[ops][nova][designate] Does anyone rely on fully-qualified instance names?
Stephen Finucane
stephenfin at redhat.com
Thu Dec 3 17:16:47 UTC 2020
On Mon, 2020-11-30 at 11:51 +0000, Stephen Finucane wrote:
> When attaching a port to an instance, nova will check for DNS support in neutron
> and set a 'dns_name' attribute if found. To populate this attribute, nova uses a
> sanitised version of the instance name, stored in the instance.hostname
> attribute. This sanitisation simply strips out any unicode characters and
> replaces underscores and spaces with dashes, before truncating to 63 characters.
> It does not currently replace periods and this is the cause of bug 1581977 [1],
> where an instance name such as 'ubuntu20.04' will fail to schedule since neutron
> identifies '04' as an invalid TLD.
>
> The question now is what to do to resolve this. There are two obvious paths
> available to us. The first is to simply catch these invalid hostnames and
> replace them with an arbitrary hostname of format 'Server-{serverUUID}'. This is
> what we currently do for purely unicode instance names and is what I've proposed
> at [2]. The other option is to strip all periods, or rather replace them with
> hyphens, when sanitizing the instance name. This is more predictable but breaks
> the ability to use the instance name as a FQDN. Such usage is something I'm told
> we've never supported, but I'm concerned that there are users out there who are
> relying on this all the same and I'd like to get a feel for whether this is the
> case first.
>
> So, the question: does anyone currently rely on this inadvertent "feature"?

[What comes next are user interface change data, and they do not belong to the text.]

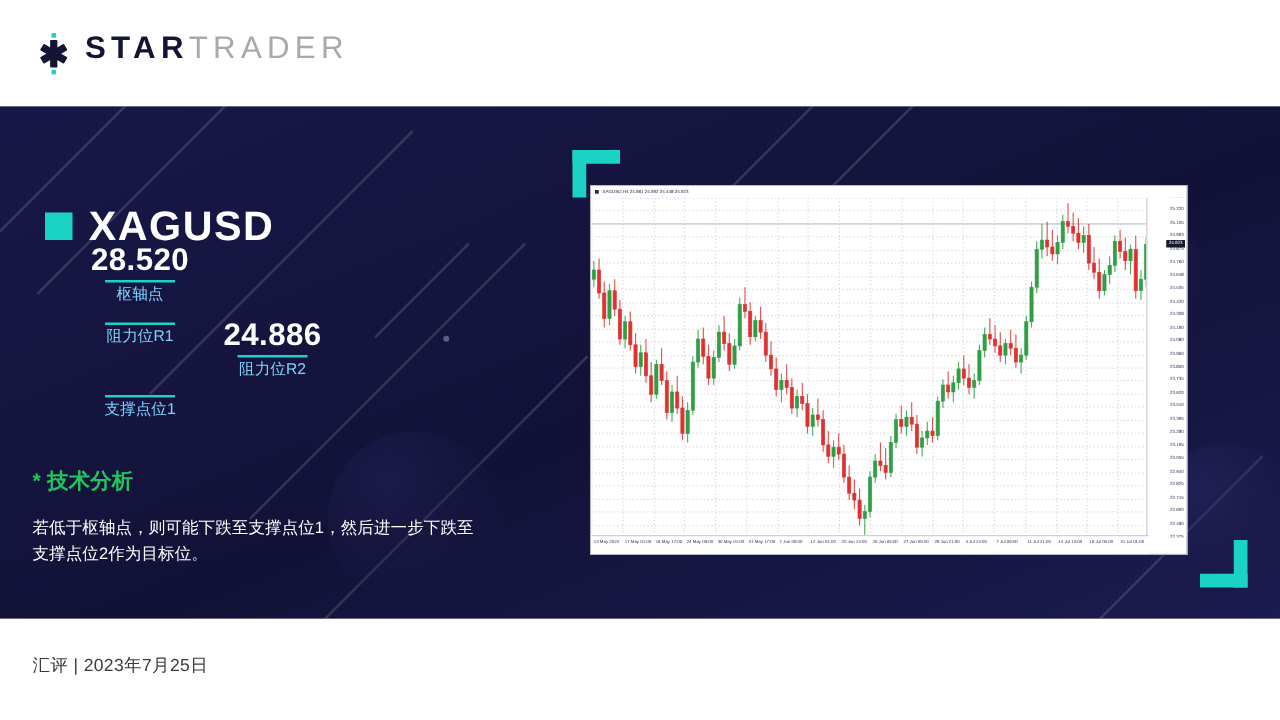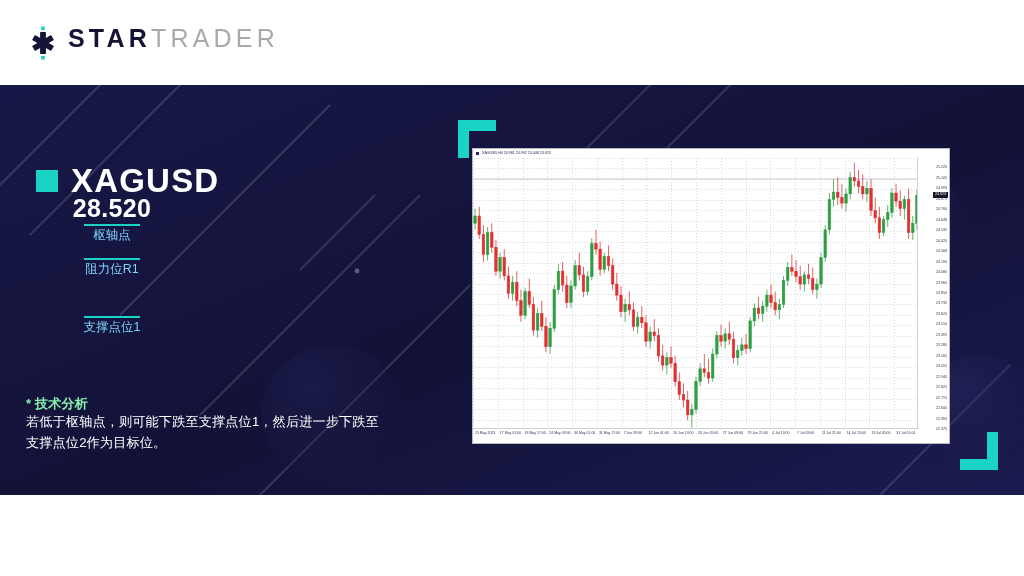--- a/index.html
+++ b/index.html
@@ -31,21 +31,21 @@
   .stat .val{color:#ffffff;font-size:25px;font-weight:700;line-height:1.05;letter-spacing:.3px;}
   .stat .rule{width:56px;height:2px;background:#1ad3c4;margin:3px auto 3px auto;}
   .stat .lbl{color:#7dd3fc;font-size:12.5px;line-height:1.1;}
 
   .s-pivot{left:52px;top:110px;width:120px;}
   .s-r1{left:52px;top:170px;width:120px;}
   .s-r2{left:158px;top:170px;width:120px;}
   .s-s1{left:52px;top:228px;width:120px;}
   .s-s2{left:158px;top:228px;width:120px;}
 
-  .ta-head{position:absolute;left:26px;top:310px;color:#86efac;font-size:13px;font-weight:700;letter-spacing:.2px;}
+  .ta-head{position:absolute;left:26px;top:288px;color:#22c55e;font-size:17px;font-weight:700;letter-spacing:.2px;}
   .ta-body{position:absolute;left:26px;top:326px;width:375px;color:#ffffff;
            font-size:13.2px;line-height:1.62;letter-spacing:.1px;}
   .ta-body div{white-space:nowrap;}
 
   
   .brk{position:absolute;background:transparent;z-index:4;}
   .brk span{position:absolute;background:#1ad3c4;display:block;}
   .brk-tl{left:458px;top:120px;width:38px;height:38px;}
   .brk-tl .h{left:0;top:0;width:38px;height:11px;}
   .brk-tl .v{left:0;top:0;width:11px;height:38px;}
@@ -148,20 +148,25 @@
         <div class="val">28.520</div>
         <div class="rule"></div>
         <div class="lbl">枢轴点</div>
       </div>
 
       <div class="stat s-r1">
         <div class="rule"></div>
         <div class="lbl">阻力位R1</div>
       </div>
 
+      <div class="stat s-r2">
+        <div class="val">24.886</div>
+        <div class="rule"></div>
+        <div class="lbl">阻力位R2</div>
+      </div>
 
       <div class="stat s-s1">
         <div class="rule"></div>
         <div class="lbl">支撑点位1</div>
       </div>
 
 
       <div class="ta-head">* 技术分析</div>
       <div class="ta-body">
         <div>若低于枢轴点，则可能下跌至支撑点位1，然后进一步下跌至</div>
@@ -494,14 +499,17 @@
         <div class="xl" style="left: 274.556px;">29 Jun 21:00</div>
         <div class="xl" style="left: 299.333px;">4 Jul 13:00</div>
         <div class="xl" style="left: 324.111px;">7 Jul 09:00</div>
         <div class="xl" style="left: 348.889px;">11 Jul 21:00</div>
         <div class="xl" style="left: 373.667px;">14 Jul 13:00</div>
         <div class="xl" style="left: 398.444px;">19 Jul 05:00</div>
         <div class="xl" style="left: 423.222px;">31 Jul 01:00</div>
       </div>
   </div>
 
+  <div class="footer">
+    <div class="footer-txt">汇评 | 2023年7月25日</div>
+  </div>
 
 </div>
 
 </body></html>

Thanks to everyone who replied to this. We discussed this in today's nova
meeting [1] and decided we're okay with changing how we generate instance names,
and that we can backport this since there are no guarantees made in either the
documentation or API reference as to what a instance's hostname will be and
existing instance's won't see their hostname change. There are two options
available to us:
* Replace periods with dashes
This has the best results for people that are naming their instance with
FQDNs, since the hostname looks sane.
'test-instance.mydomain.org' -> 'test-instance-mydomain-org'
'ubuntu18.04' -> 'ubuntu18-04'
* Strip everything after the first period
This has the best results for everyone else, since the hostname better
reflects the original display name.
'test-instance.mydomain.org' -> 'test-instance'
'ubuntu18.04' -> 'ubuntu18'
If anyone has strong feeling on either approach, please let us know. If not,
we'll duke this out ourselves on #openstack-nova next week.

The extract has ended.